I knew what a punji stick was, but I let her talk. I liked the sound of her voice.
"After that, as near as we can figure out, you fell on your gun or a rock and cracked three ribs."
The doctors told me about it in great detail in the days that followed. A good thing, they said. Probably saved my life, they said. Just damn lucky I hadn't found another spike when I fell. But I knew better. Poet Williams had saved my life, stepping into that machine-gun fire.
One afternoon some time later, a doctor with stubble shadow and a receding hairline came in, hands thrust in the pockets of his lab coat. He'd been around before, checking on me. "The bad news is that you're not going to be able to make it back to the front lines. I know you've got your heart set on it, but it's not happening."
I smiled in spite of myself. "Damn.
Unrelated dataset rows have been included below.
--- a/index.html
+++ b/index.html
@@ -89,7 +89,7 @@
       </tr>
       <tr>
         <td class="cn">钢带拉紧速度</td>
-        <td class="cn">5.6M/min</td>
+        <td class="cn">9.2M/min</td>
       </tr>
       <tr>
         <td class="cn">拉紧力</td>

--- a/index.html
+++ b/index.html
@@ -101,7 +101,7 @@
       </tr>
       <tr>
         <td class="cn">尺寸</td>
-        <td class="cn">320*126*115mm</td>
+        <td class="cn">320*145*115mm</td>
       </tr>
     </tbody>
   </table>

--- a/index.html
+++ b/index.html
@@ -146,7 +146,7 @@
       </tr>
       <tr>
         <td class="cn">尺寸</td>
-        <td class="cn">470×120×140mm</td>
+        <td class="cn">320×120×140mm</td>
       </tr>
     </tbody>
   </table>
And I really wanted to go back, too." When pigs fly. "Is there good news?"
"You're going to be okay. In a few months. Meantime, you're going home."
"Doc, could I ask you a favor before I go?"
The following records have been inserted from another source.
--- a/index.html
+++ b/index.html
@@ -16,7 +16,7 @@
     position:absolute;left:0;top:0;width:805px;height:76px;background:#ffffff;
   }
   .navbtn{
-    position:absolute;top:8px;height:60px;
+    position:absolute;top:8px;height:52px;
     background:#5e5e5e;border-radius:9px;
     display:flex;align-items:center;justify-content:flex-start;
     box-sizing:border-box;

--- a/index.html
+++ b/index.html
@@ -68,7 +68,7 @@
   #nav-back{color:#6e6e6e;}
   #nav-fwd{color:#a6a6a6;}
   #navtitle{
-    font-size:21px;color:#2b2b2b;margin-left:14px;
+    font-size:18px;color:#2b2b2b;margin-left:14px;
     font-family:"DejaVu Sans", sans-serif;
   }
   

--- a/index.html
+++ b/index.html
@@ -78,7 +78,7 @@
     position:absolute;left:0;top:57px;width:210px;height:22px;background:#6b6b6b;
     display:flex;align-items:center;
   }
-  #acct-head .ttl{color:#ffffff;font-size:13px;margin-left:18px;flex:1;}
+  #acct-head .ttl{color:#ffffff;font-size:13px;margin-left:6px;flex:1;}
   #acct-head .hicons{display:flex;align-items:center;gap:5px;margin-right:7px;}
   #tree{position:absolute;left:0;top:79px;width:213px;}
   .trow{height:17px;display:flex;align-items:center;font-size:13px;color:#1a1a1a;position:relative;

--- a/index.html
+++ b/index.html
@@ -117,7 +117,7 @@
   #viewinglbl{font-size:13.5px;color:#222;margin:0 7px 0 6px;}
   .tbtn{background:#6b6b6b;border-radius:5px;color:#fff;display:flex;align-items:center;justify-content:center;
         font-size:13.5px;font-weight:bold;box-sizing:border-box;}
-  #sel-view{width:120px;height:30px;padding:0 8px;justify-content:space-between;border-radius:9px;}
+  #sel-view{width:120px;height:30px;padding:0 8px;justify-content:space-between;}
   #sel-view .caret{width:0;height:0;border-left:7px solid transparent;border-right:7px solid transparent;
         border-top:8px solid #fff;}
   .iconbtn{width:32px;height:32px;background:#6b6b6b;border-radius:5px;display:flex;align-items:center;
He grinned. "Sure, you can ask."
"There was a guy in my unit, Williams. Lafayette, I think his first name was. We called him Poet."
"Hmm," he thought for a moment. "The only Williams that came in was a James Anton, but he wasn't in your unit. How about I make a call or two and see what I can find?"
"Thanks."
He gave me a nod, checked my foot and the bandages around my ribs, and wandered off to look at other patients.
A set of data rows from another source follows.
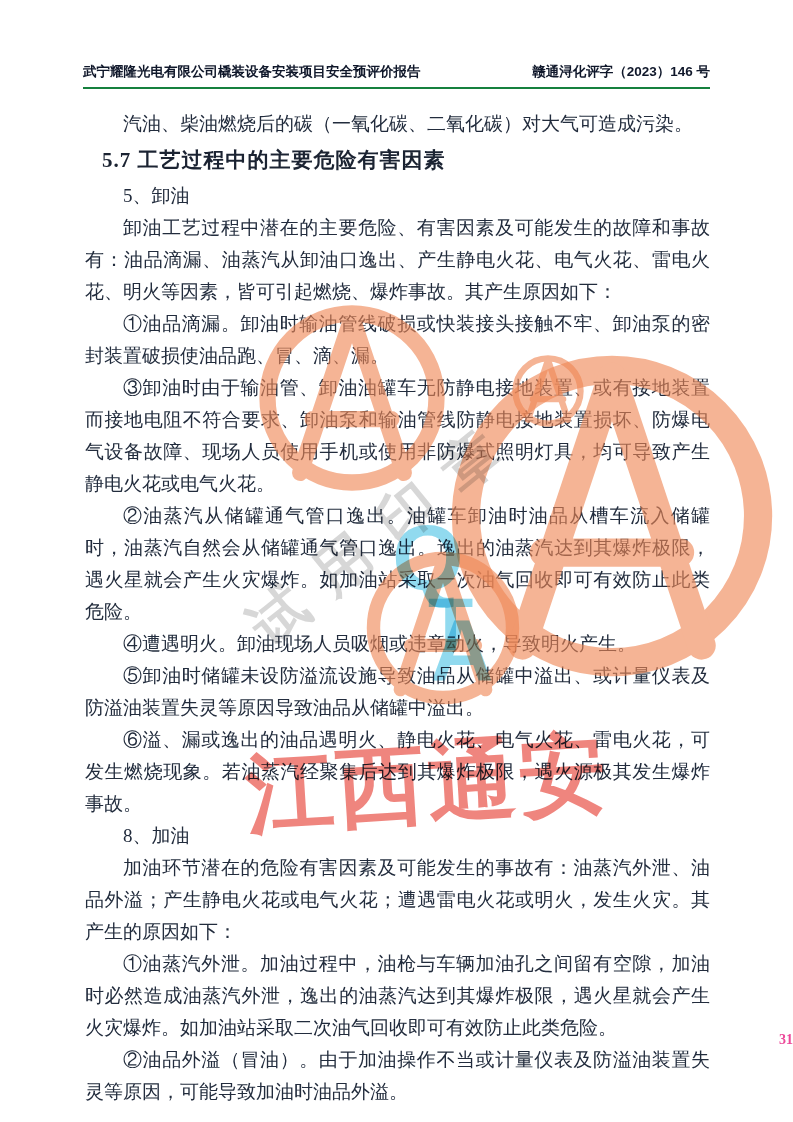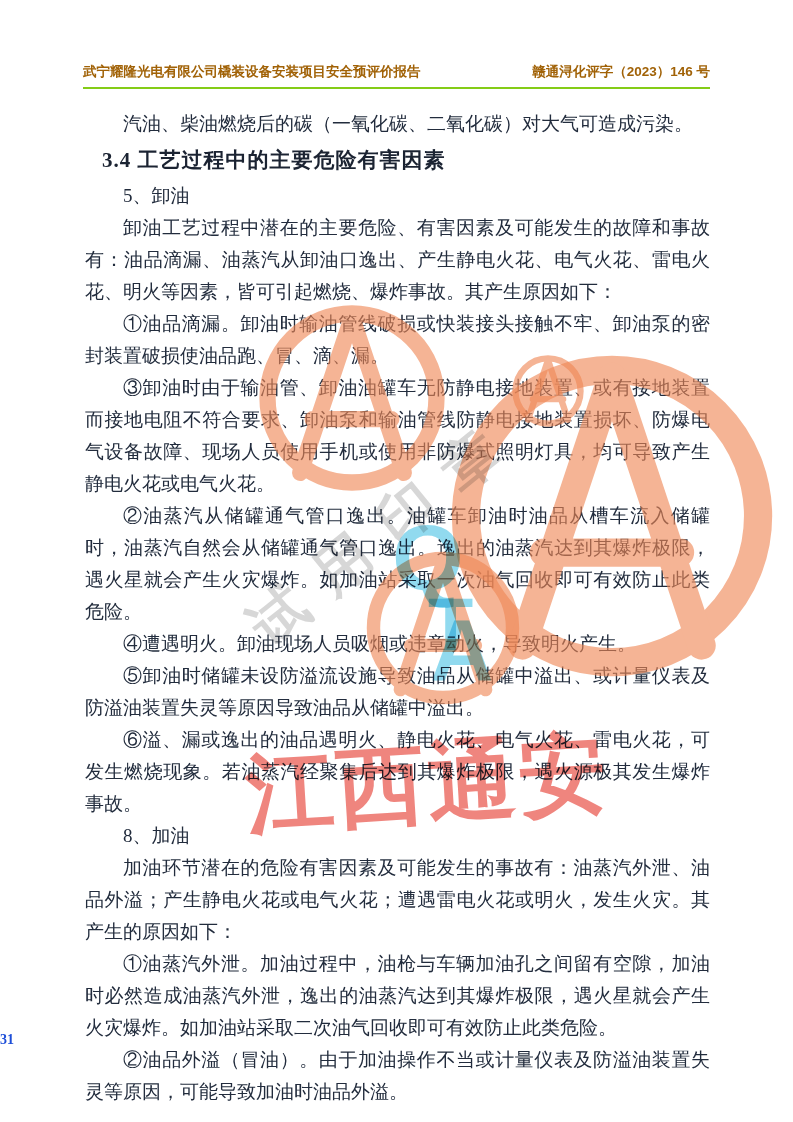--- a/index.html
+++ b/index.html
@@ -15,8 +15,8 @@
     display:flex;justify-content:space-between;align-items:flex-end;
     font-family:"Liberation Sans","DejaVu Sans",sans-serif;
     font-weight:bold;font-size:13.5px;line-height:20px;
-    border-bottom:2px solid #84cc16;padding-bottom:5px;
-    color:#a16207;
+    border-bottom:2px solid #15803d;padding-bottom:5px;
+    color:#0f172a;
   }
   .content{
     position:absolute;left:85px;top:100px;width:625px;

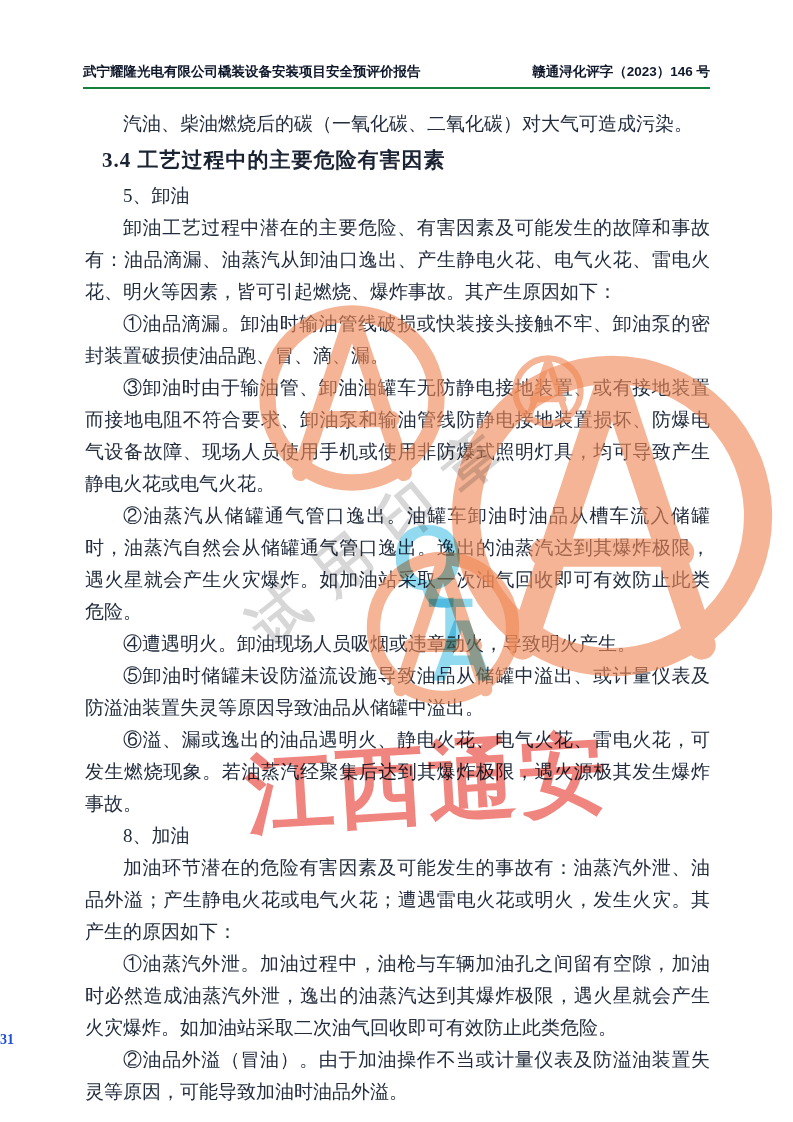--- a/index.html
+++ b/index.html
@@ -73,7 +73,7 @@
 
   <div class="content">
     <p>汽油、柴油燃烧后的碳（一氧化碳、二氧化碳）对大气可造成污染。</p>
-    <div class="section-heading">3.4 工艺过程中的主要危险有害因素</div>
+    <div class="section-heading">5.7 工艺过程中的主要危险有害因素</div>
     <p>5、卸油</p>
     <p>卸油工艺过程中潜在的主要危险、有害因素及可能发生的故障和事故有：油品滴漏、油蒸汽从卸油口逸出、产生静电火花、电气火花、雷电火花、明火等因素，皆可引起燃烧、爆炸事故。其产生原因如下：</p>
     <p>①油品滴漏。卸油时输油管线破损或快装接头接触不牢、卸油泵的密封装置破损使油品跑、冒、滴、漏。</p>

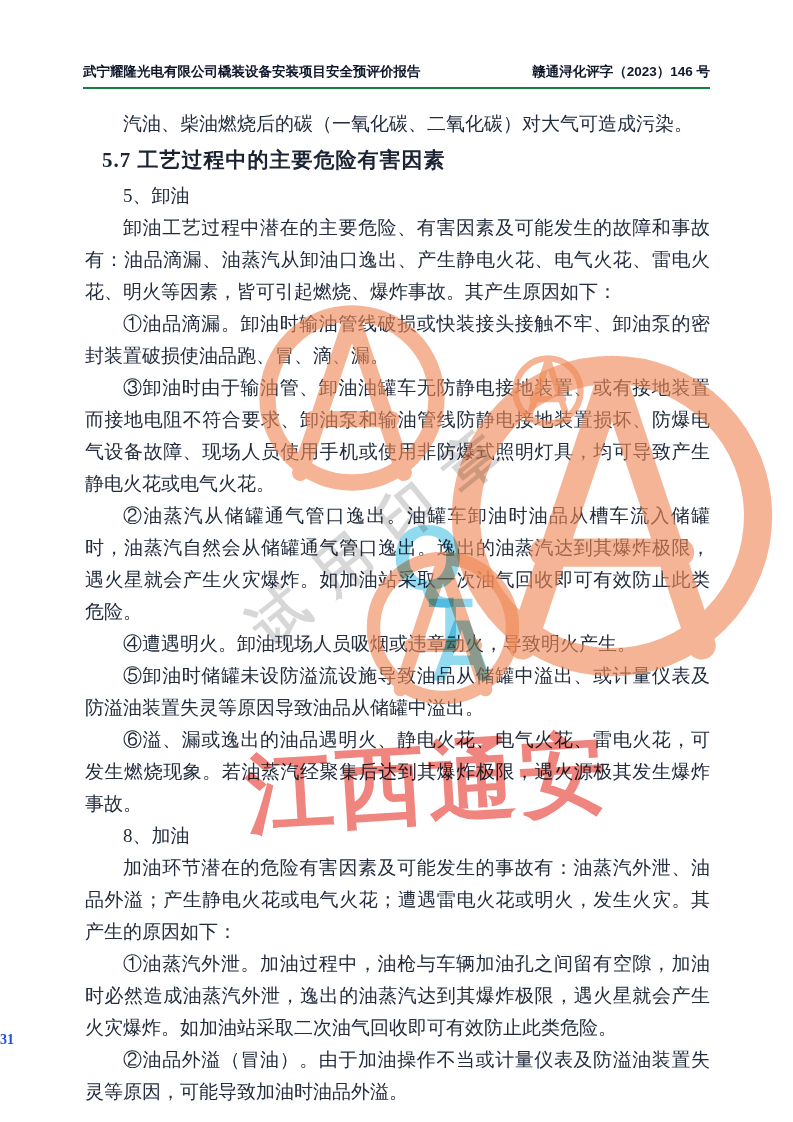--- a/index.html
+++ b/index.html
@@ -30,7 +30,7 @@
   }
   .page-number{
     position:absolute;top:1032px;left:0;width:100%;
-    text-align:left;font-size:14px;font-weight:bold;color:#1d4ed8;
+    text-align:right;font-size:14px;font-weight:bold;color:#ec4899;
   }
   
   .wm{position:absolute;inset:0;pointer-events:none;}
Just before they shipped me home, he told me that Pierre Lafayette Williams hadn't been found and was listed officially as "missing in action."
***
Days later, in a military hospital in Okinawa, Poet came to me.
I don't know whether I was asleep and dreaming or awake that night. It fe
lt like I was drifting, somehow cut loose from myself, like a cloud of consciousness in the room. My thoughts wandered up and down the past several weeks, particularly those spent in the jungle.
I pictured that firefight in the mud, imagining dozens of variations on Poet's death, watching as fire from an automatic weapon sawed him nearly in half, while he sometimes whispered my name, sometimes shouted it.
"Jared." I came awake—at least I seemed awake—to a thin whisper like a breeze through a screen door. I should have jumped, but I didn't, almost as if I expected it.
"Poet," I said aloud, "I should have paid more attention to where you fell, so they could have taken you home to your family."
"I ain't dead, Jared. Least I don't think so. And there ain't no body to send home. Most of my family wouldn't care anyhow. Daddy kicked me out when I joined the Army."
There he stood, at the foot of my bed, looking very bright in the darkness. I could see every detail of his face, though the only light source was a dim forty-watt in the hallway.
"Why didn't you die, Poet?"
"Maybe I did, in a way. But in another way I didn't. Here I am, anyways."
"Here you are."
The apparition nodded its head.
"What are you, Poet?"
"Not sure yet. Still learning that."
A comfortable silence settled between us, as with old buddies hanging out together.
"I should be lying dead out there, Poet."
He shook his head. "Not your time, man. You got to stay." He smiled. "Me, I gotta go. You be seeing me again."
I closed my eyes and must have fallen asleep. When I woke, he was gone.
***
I did see Poet again, but not for eleven years. By that time, I'd convinced myself that his visit had been a dream and the woman in the muddy jungle a nightmare.
I'd thought about him many times, even thought about returning to Vietnam to see if I could find any clues about him, but I never did. My business was just starting to take off, and I really couldn't afford any time away from it.